Similarly, Virginia clinched the ACC regular season, is also 25-5, and is ranked 5th in both polls. If they win at Maryland, they will certainly enter the tournament week ranked in the top 4 in both. The RPI, though, has them down at 8, so most bracket projections have them as a 3 seed (a handful have moved them up to a 2).
In these cases, though, I think reliance on the RPI is misguided. Do you remember what Indiana’s RPI was last year, when they won the Big Ten and got a #1 seed? It was 12. I could cite numerous examples, but while we rail on the RPI, that more relates to the bubble. At the top of the tournament, the committee mirrors the polls heavily. That transitions toward the second half of the polls to more of a mix between the RPI and rankings, and then for teams outside the rankings, the RPI becomes paramount.
Over the previous five years, there have been 37 teams that were ranked in the final AP Poll, and had a significant difference between where they would be seeded based on the polls, and based on the RPI. (For these purposes, that difference is at least two seed lines apart, for example a team ranked 6th-a 2 seed-while being rated 16th in the RPI-a 4 seed.)
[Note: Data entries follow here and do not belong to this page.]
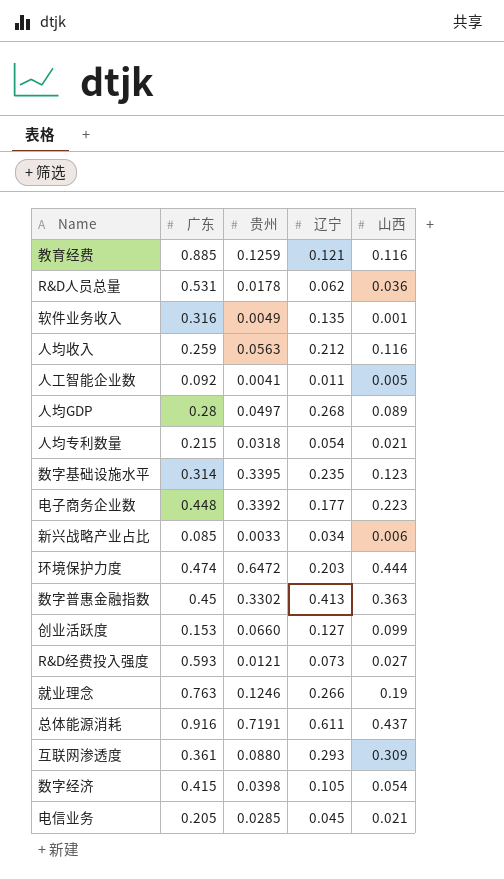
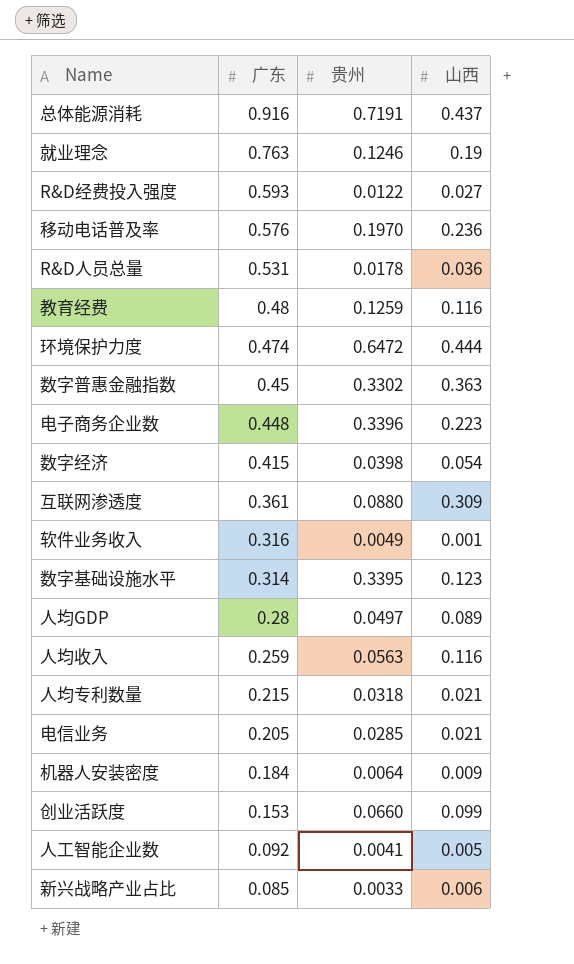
row order: none -> 广东 descending
column 辽宁 | position: 4 -> none
R&D经费投入强度 | 贵州: 0.0121 -> 0.0122
row 移动电话普及率: none -> 0.576 | 0.1970 | 0.236
教育经费 | 广东: 0.885 -> 0.48
电子商务企业数 | 贵州: 0.3392 -> 0.3396
row 机器人安装密度: none -> 0.184 | 0.0064 | 0.009

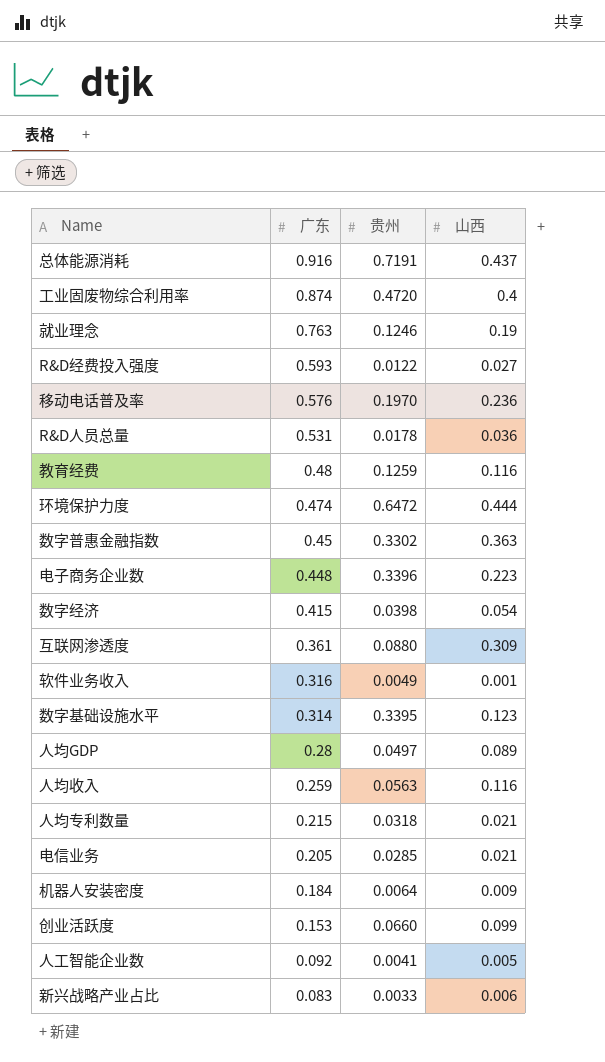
row 工业固废物综合利用率: none -> 0.874 | 0.4720 | 0.4
新兴战略产业占比 | 广东: 0.085 -> 0.083

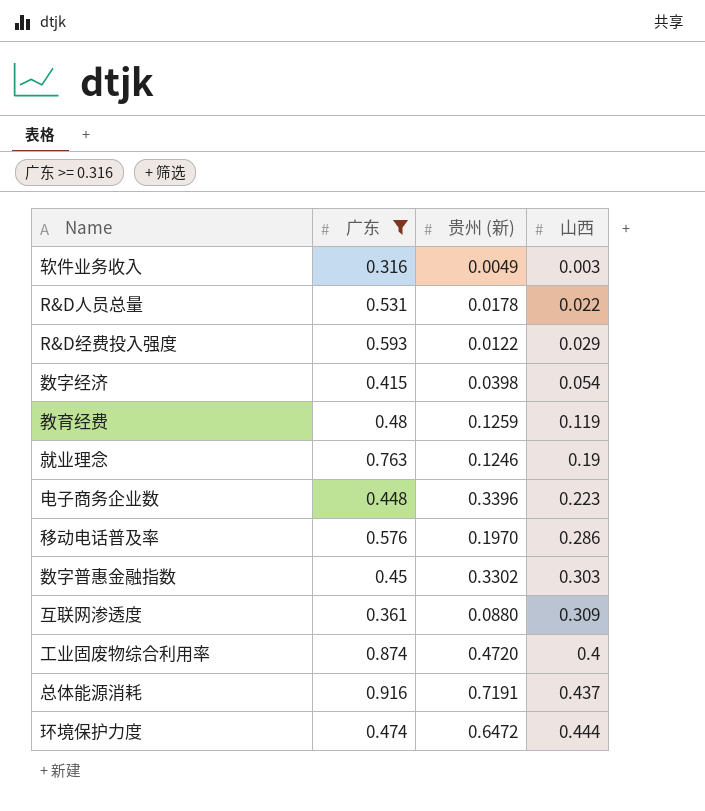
filter: none -> 广东 >= 0.316
row order: 广东 descending -> 山西 ascending
column name: 贵州 -> 贵州 (新)
软件业务收入 | 山西: 0.001 -> 0.003
R&D人员总量 | 山西: 0.036 -> 0.022
R&D经费投入强度 | 山西: 0.027 -> 0.029
教育经费 | 山西: 0.116 -> 0.119
移动电话普及率 | 山西: 0.236 -> 0.286
数字普惠金融指数 | 山西: 0.363 -> 0.303

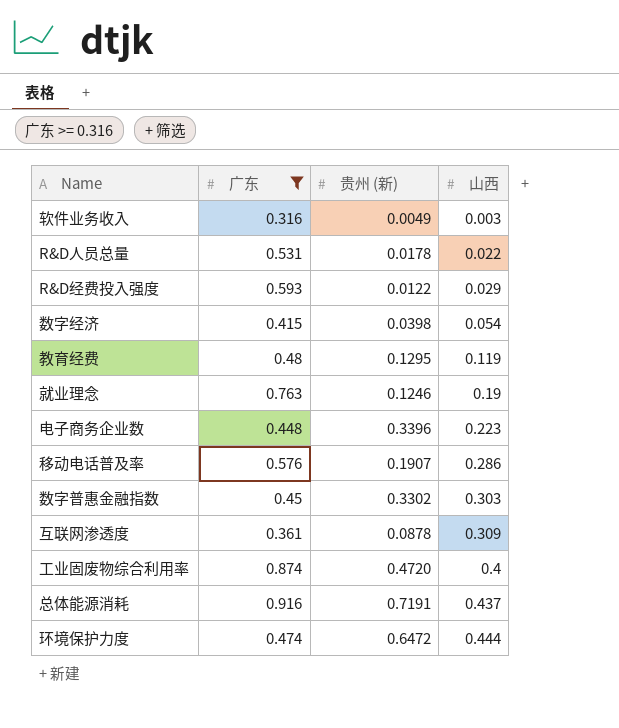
教育经费 | 贵州 (新): 0.1259 -> 0.1295
移动电话普及率 | 贵州 (新): 0.1970 -> 0.1907
互联网渗透度 | 贵州 (新): 0.0880 -> 0.0878

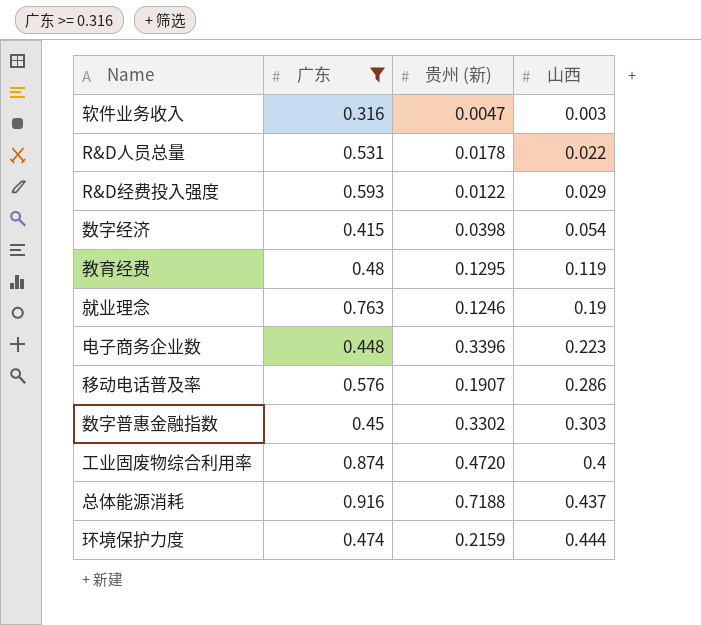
row 互联网渗透度: 0.361 | 0.0878 | 0.309 -> none
软件业务收入 | 贵州 (新): 0.0049 -> 0.0047
总体能源消耗 | 贵州 (新): 0.7191 -> 0.7188
环境保护力度 | 贵州 (新): 0.6472 -> 0.2159

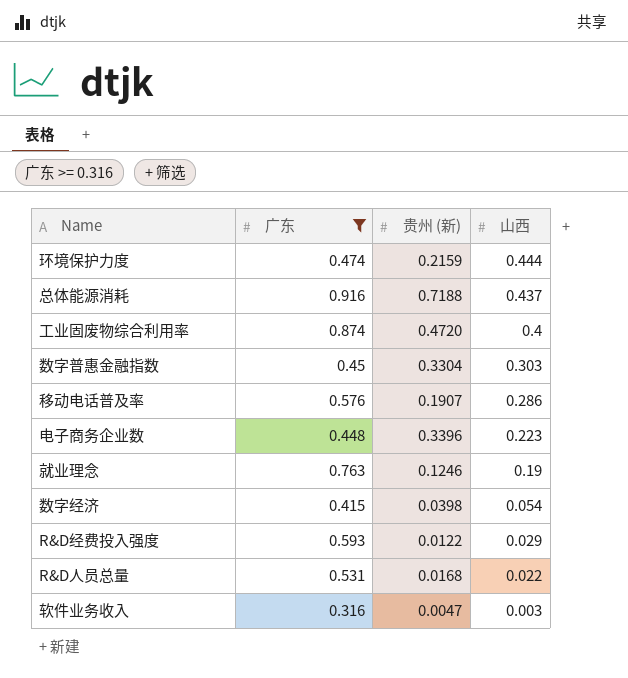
row order: 山西 ascending -> 山西 descending
row 教育经费: 0.48 | 0.1295 | 0.119 -> none
数字普惠金融指数 | 贵州 (新): 0.3302 -> 0.3304
R&D人员总量 | 贵州 (新): 0.0178 -> 0.0168

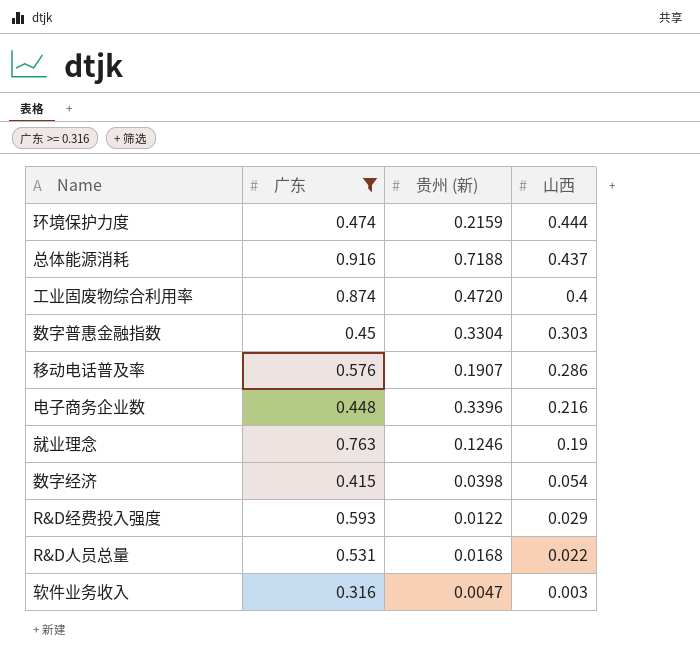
电子商务企业数 | 山西: 0.223 -> 0.216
For those ranked in the top 12, they were seeded by the selection committee closer to their AP rank on 7 occasions, were split evenly between the two 4 times, and only once were seeded closer to the RPI ranking. That one was a true exception from a one-bid league: Murray State in 2012, seeded as a 6 seed and ranked #12 in the final poll. I doubt Louisville gets the same treatment from the committee.
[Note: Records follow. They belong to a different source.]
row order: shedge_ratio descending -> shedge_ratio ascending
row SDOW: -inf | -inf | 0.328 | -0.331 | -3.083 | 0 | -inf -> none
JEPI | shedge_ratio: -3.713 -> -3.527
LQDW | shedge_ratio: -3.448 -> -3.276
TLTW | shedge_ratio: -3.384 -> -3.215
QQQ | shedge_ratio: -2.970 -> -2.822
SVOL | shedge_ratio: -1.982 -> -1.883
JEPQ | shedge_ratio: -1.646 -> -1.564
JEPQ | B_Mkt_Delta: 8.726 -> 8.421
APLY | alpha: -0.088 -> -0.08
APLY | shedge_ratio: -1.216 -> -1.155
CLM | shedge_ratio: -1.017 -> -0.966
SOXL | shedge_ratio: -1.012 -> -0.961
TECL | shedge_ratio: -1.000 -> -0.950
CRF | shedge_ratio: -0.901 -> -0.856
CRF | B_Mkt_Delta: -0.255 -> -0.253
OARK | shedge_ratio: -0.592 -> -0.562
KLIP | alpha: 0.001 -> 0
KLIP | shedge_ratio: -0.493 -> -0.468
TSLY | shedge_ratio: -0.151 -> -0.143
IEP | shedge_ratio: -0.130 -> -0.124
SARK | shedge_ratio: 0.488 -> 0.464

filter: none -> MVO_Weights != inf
In the second half of the rankings, it moved between the two, though the AP ranking was more predictive. 4 teams were seeded closer to the RPI rank, 11 were closer to the AP ranking, and 9 were split between the two rankings. Oh, and there is one outlier–Oregon from last year, seeded as a 12 while slipping into 25 in the final poll and finishing at 36 in the RPI. I’m going to chalk that up to being as bizarre a decision now as it was then, probably fueled by long days and not wanting to re-do the brackets after an Oregon run in the Pac-12 tourney.
After that, last year, every remaining unranked team in the RPI top 50 made it, except Southern Miss (no quality wins) and Connecticut (ineligible). They were replaced by the next two major conference schools in the RPI rankings, California and Villanova.
Kansas is seen as the favorite for the final #1 seed, I think in large part because they have the #1 ranking in the RPI and the best strength of schedule. I’ll just point out that they are #8 in both polls, still behind both Virginia and Villanova. The last time a team was selected as a #1 seed while being ranked outside the top 5 in the final AP poll was in 2005, when the committee snubbed 4th-ranked Louisville and dropped them all the way to a 4 seed, while making 8th-ranked Washington the #1 seed out West (Louisville would crush Washington in the Sweet Sixteen).
For this reason, I have actually moved Virginia up to the final #1 seed for now. Both Louisville and Virginia are top five in Pomeroy’s rankings, and have a good chance of adding a tournament title. Louisville may not be able to get to a 1 seed, but I’m not ruling out a 2 seed if they beat Connecticut, win the American tournament, and finish at 29-5. For now, I’ve got them as a 3, but as the highest 3 on the board.